───── INFORMATION SUPPLIED ─────
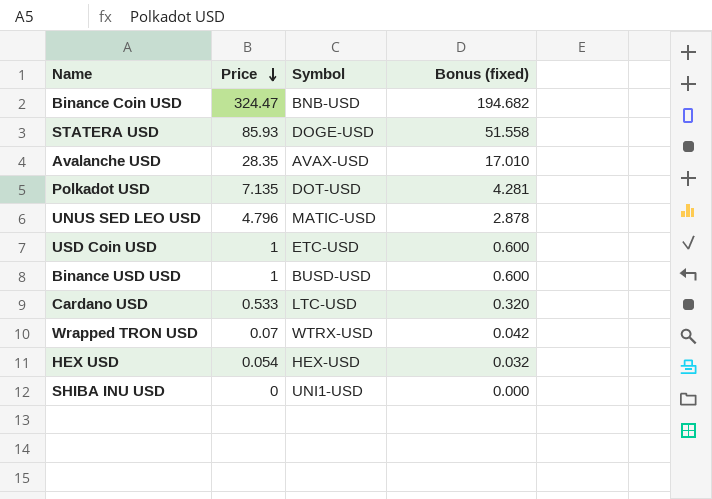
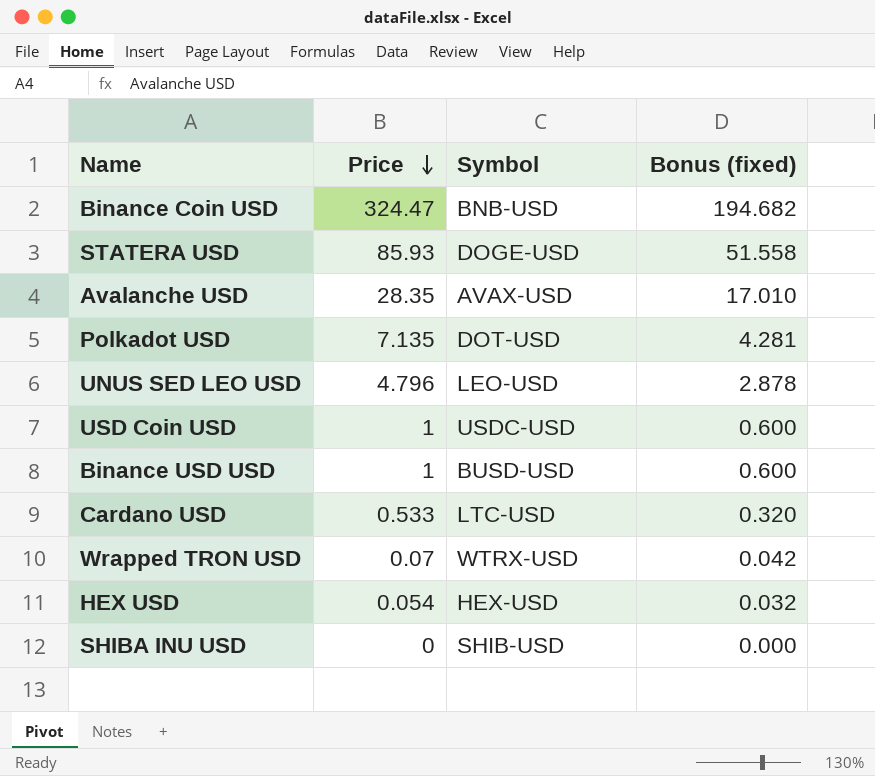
UNUS SED LEO USD | Symbol: MATIC-USD -> LEO-USD
USD Coin USD | Symbol: ETC-USD -> USDC-USD
SHIBA INU USD | Symbol: UNI1-USD -> SHIB-USD

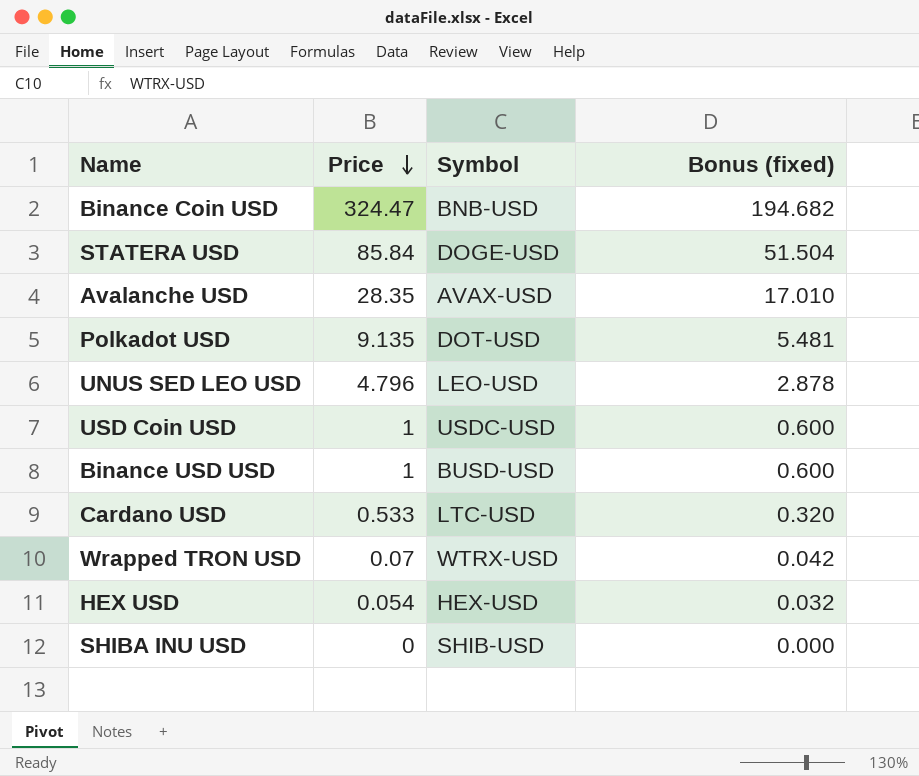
STATERA USD | Price: 85.93 -> 85.84
STATERA USD | Bonus (fixed): 51.558 -> 51.504
Polkadot USD | Price: 7.135 -> 9.135
Polkadot USD | Bonus (fixed): 4.281 -> 5.481

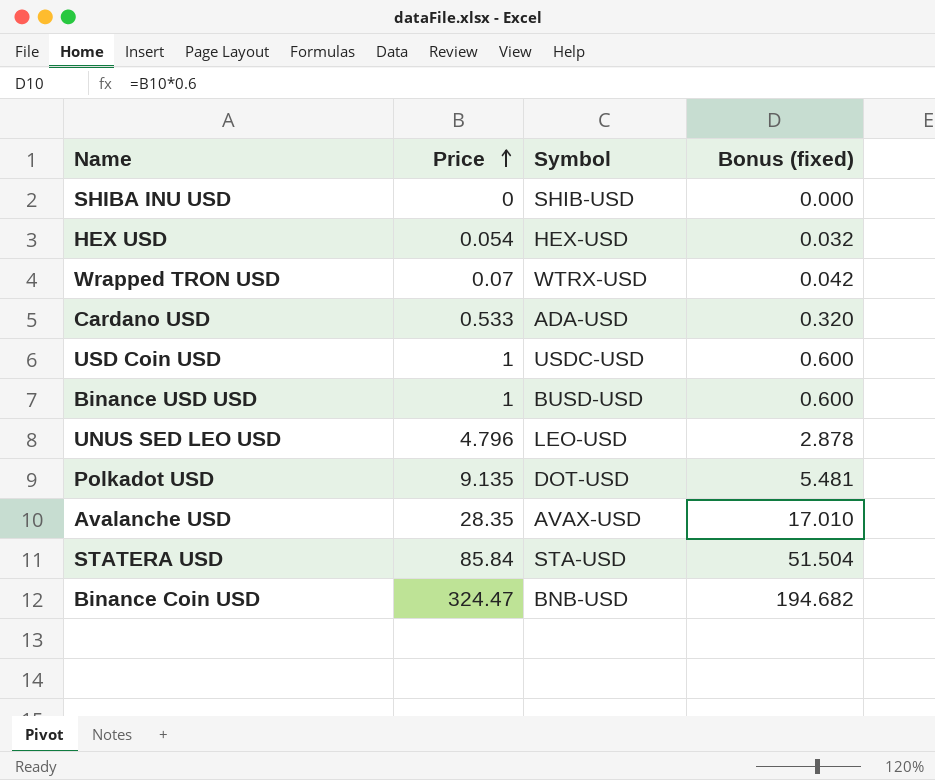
row order: Price descending -> Price ascending
Cardano USD | Symbol: LTC-USD -> ADA-USD
STATERA USD | Symbol: DOGE-USD -> STA-USD

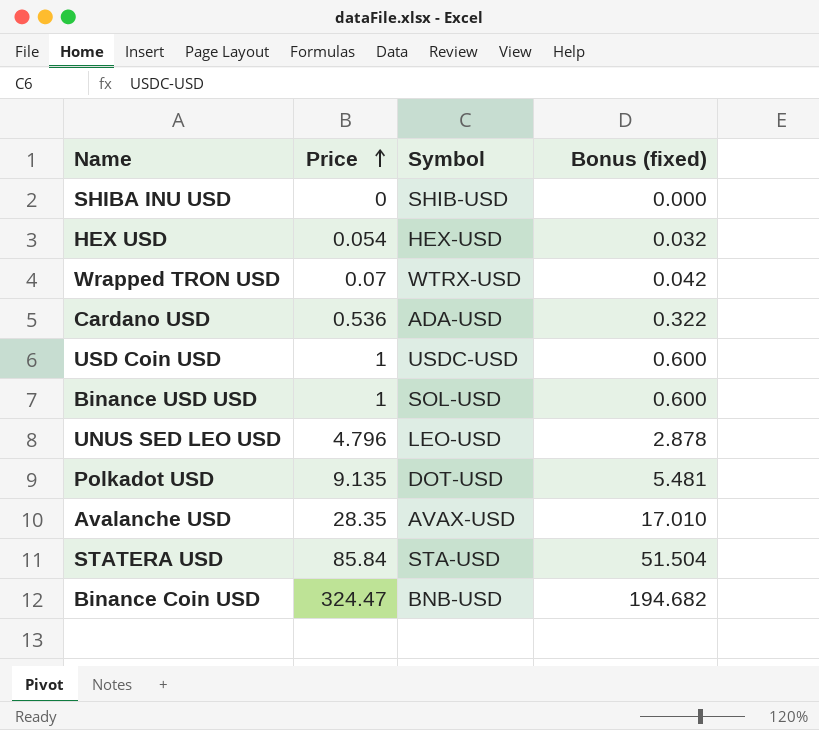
Cardano USD | Price: 0.533 -> 0.536
Cardano USD | Bonus (fixed): 0.320 -> 0.322
Binance USD USD | Symbol: BUSD-USD -> SOL-USD

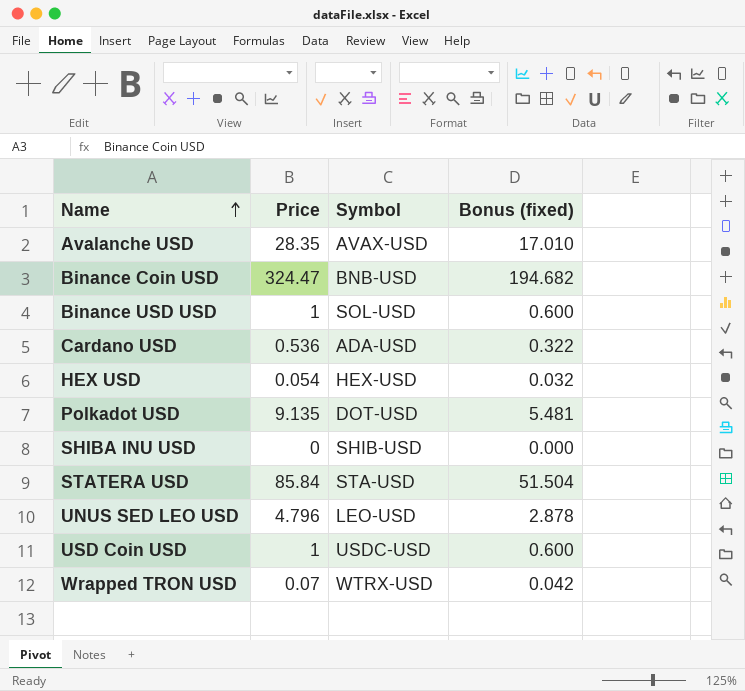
row order: Price ascending -> Name ascending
─────
- _THE TASK_: Your task is to repeat the entries above exactly, omitting the pictures.

- _EXERCISE RESPONSE_:
UNUS SED LEO USD | Symbol: MATIC-USD -> LEO-USD
USD Coin USD | Symbol: ETC-USD -> USDC-USD
SHIBA INU USD | Symbol: UNI1-USD -> SHIB-USD

STATERA USD | Price: 85.93 -> 85.84
STATERA USD | Bonus (fixed): 51.558 -> 51.504
Polkadot USD | Price: 7.135 -> 9.135
Polkadot USD | Bonus (fixed): 4.281 -> 5.481

row order: Price descending -> Price ascending
Cardano USD | Symbol: LTC-USD -> ADA-USD
STATERA USD | Symbol: DOGE-USD -> STA-USD

Cardano USD | Price: 0.533 -> 0.536
Cardano USD | Bonus (fixed): 0.320 -> 0.322
Binance USD USD | Symbol: BUSD-USD -> SOL-USD

row order: Price ascending -> Name ascending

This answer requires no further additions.